Author/Authors :
Laleman, Wim Department of Gastroenterology & Hepatology - Liver and Biliopancreatic Section - University Hospital Gasthuisberg, K.U. Leuven, Leuven, Belgium , Claria, Joan European Foundation for the Study of Chronic Liver Failure, Barcelona, Spain , Van der Merwe, Schalk Department of Gastroenterology & Hepatology - Liver and Biliopancreatic Section - University Hospital Gasthuisberg, K.U. Leuven, Leuven, Belgium , Moreau, Richard European Foundation for the Study of Chronic Liver Failure, Barcelona, Spain , Trebick, Jonel European Foundation for the Study of Chronic Liver Failure, Barcelona, Spain
Abstract :
ACLF is a specific, but complex and multifactorial form of acute decompensation of cirrhosis and is characterized by an extraordinary dynamic natural course, rapidly evolving organ failure, and high short-term mortality. Dysbalanced immune function is central to its pathogenesis and outcome with an initial excessive systemic inflammatory response that drives organ failure and mortality.
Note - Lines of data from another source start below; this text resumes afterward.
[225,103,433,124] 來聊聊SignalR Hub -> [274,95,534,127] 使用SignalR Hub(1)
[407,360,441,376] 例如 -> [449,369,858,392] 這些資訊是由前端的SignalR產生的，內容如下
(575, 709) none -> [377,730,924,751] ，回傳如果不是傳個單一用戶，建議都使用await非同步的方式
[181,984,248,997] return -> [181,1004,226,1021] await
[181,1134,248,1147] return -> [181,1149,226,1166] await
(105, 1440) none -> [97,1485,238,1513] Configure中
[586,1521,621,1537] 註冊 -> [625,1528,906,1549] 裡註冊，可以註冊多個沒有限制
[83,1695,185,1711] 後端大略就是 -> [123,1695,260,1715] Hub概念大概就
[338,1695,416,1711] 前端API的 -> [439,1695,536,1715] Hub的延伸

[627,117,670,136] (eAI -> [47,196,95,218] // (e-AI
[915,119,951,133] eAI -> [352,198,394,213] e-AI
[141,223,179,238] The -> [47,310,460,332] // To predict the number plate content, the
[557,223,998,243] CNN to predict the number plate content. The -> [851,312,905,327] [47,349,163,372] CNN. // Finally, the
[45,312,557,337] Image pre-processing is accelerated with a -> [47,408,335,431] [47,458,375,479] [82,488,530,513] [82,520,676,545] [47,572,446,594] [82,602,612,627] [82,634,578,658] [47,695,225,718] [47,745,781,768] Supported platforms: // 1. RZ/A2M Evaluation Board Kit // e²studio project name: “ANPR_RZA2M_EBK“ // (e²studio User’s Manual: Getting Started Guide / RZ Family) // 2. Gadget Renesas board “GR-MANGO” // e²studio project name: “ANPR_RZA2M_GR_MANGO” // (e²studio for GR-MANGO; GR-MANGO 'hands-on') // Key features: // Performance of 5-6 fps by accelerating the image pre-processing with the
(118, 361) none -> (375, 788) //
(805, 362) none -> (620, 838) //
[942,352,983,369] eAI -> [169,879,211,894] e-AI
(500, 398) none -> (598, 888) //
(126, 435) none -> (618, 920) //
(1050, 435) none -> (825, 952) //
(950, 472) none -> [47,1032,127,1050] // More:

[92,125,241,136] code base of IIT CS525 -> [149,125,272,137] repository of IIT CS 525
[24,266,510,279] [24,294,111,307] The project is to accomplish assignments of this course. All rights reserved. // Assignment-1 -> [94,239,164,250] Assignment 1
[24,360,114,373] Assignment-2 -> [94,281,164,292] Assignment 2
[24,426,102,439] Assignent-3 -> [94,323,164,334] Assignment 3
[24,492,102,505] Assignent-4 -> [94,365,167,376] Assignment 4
Later in its course, immuno-exhaustion/immunoparalysis prevails predisposing the patient to secondary infectious events and reescalation in end-organ dysfunction and mortality. The management of patients with ACLF is still poorly defined. However, as its pathophysiology is gradually being unravelled, potential therapeutic targets emerge that warrant further study such as restoring or substituting albumin via plasma exchange or via albumin dialysis and evaluating usefulness of TLR4 antagonists, modulators of gut dysbiosis (pre- or probiotics), and FXR-agonists.